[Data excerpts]
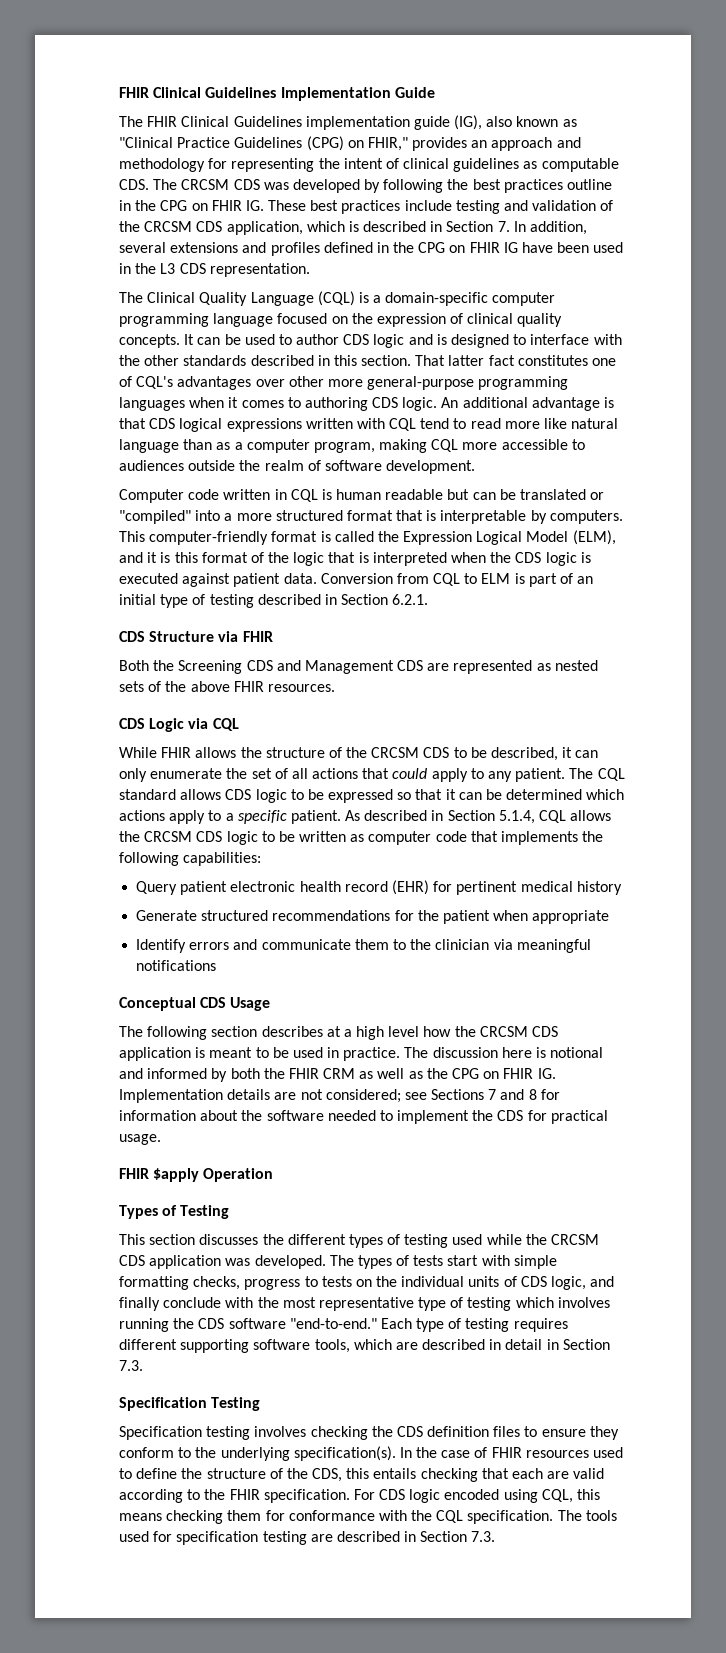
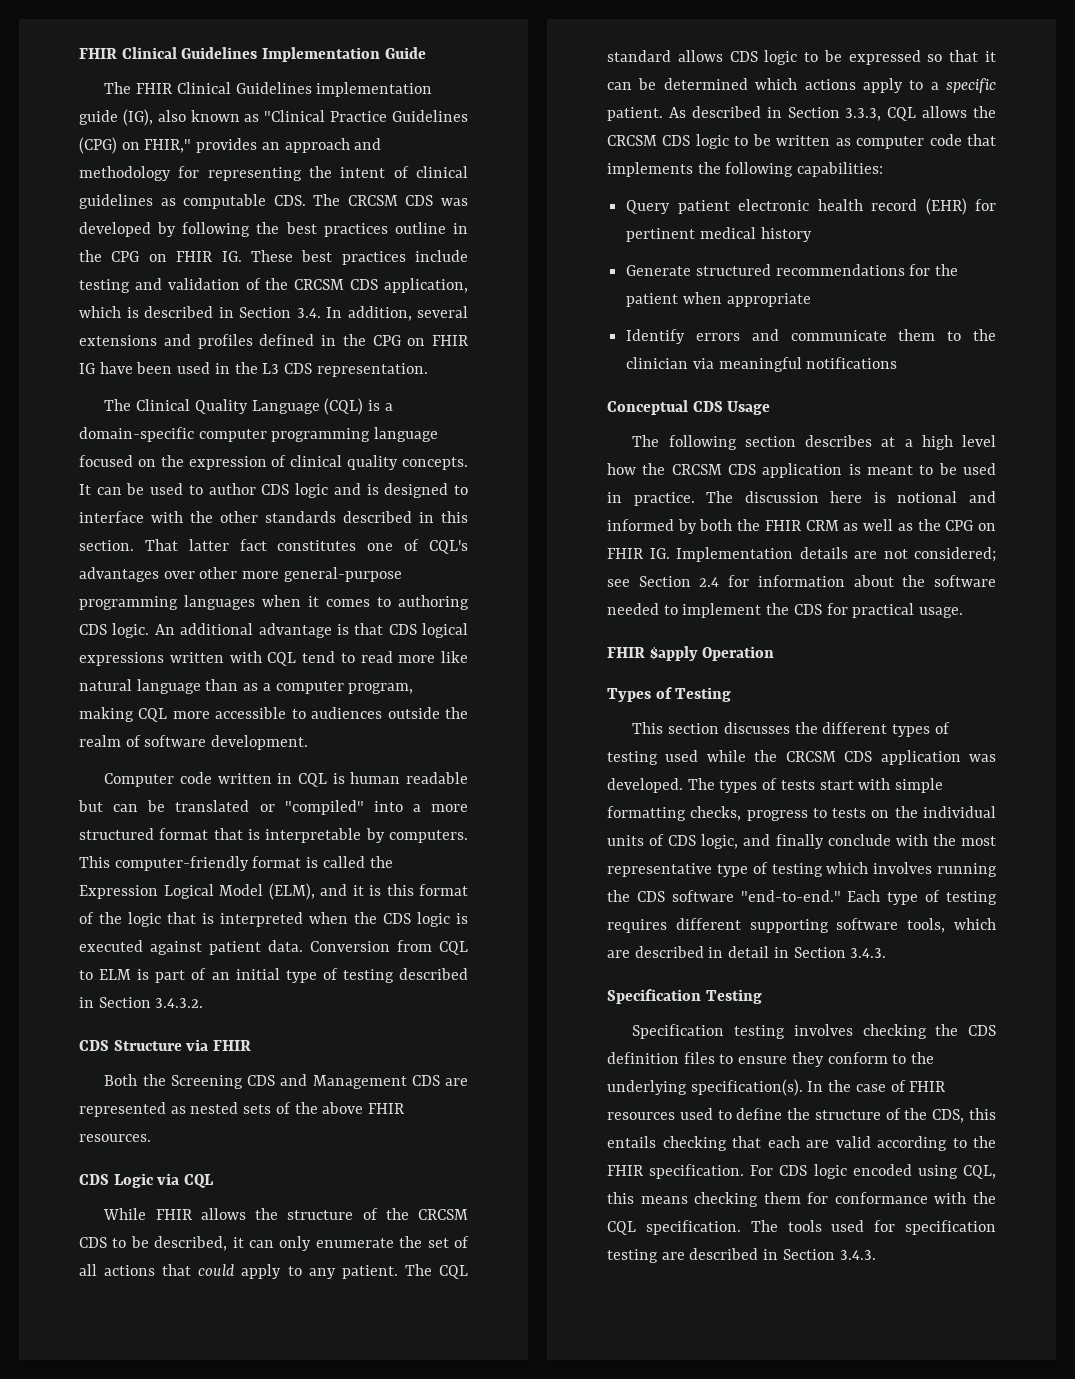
- The FHIR Clinical Guidelines implementation guide (IG), also known as "Clinical Practice Guidelines (CPG) on FHIR," provides an approach and methodology for representing the intent of clinical guidelines as computable CDS. The CRCSM CDS was developed by following the best practices outline in the CPG on FHIR IG. These best practices include testing and validation of the CRCSM CDS application, which is described in Section 7. In addition, several extensions and profiles defined in the CPG on FHIR IG have been used in the L3 CDS representation.
+ The FHIR Clinical Guidelines implementation guide (IG), also known as "Clinical Practice Guidelines (CPG) on FHIR," provides an approach and methodology for representing the intent of clinical guidelines as computable CDS. The CRCSM CDS was developed by following the best practices outline in the CPG on FHIR IG. These best practices include testing and validation of the CRCSM CDS application, which is described in Section 3.4. In addition, several extensions and profiles defined in the CPG on FHIR IG have been used in the L3 CDS representation.
- Conversion from CQL to ELM is part of an initial type of testing described in Section 6.2.1.
+ Conversion from CQL to ELM is part of an initial type of testing described in Section 3.4.3.2.
- As described in Section 5.1.4, CQL allows the CRCSM CDS logic to be written as computer code that implements the following capabilities:
+ As described in Section 3.3.3, CQL allows the CRCSM CDS logic to be written as computer code that implements the following capabilities:
- The discussion here is notional and informed by both the FHIR CRM as well as the CPG on FHIR IG. Implementation details are not considered; see Sections 7 and 8 for information about the software needed to implement the CDS for practical usage.
+ The discussion here is notional and informed by both the FHIR CRM as well as the CPG on FHIR IG. Implementation details are not considered; see Section 2.4 for information about the software needed to implement the CDS for practical usage.
- Each type of testing requires different supporting software tools, which are described in detail in Section 7.3.
+ Each type of testing requires different supporting software tools, which are described in detail in Section 3.4.3.
- The tools used for specification testing are described in Section 7.3.
+ The tools used for specification testing are described in Section 3.4.3.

## Exercise goal
From the entries above, copy each line that holds "computer".

## Answer space
- As described in Section 5.1.4, CQL allows the CRCSM CDS logic to be written as computer code that implements the following capabilities:
+ As described in Section 3.3.3, CQL allows the CRCSM CDS logic to be written as computer code that implements the following capabilities:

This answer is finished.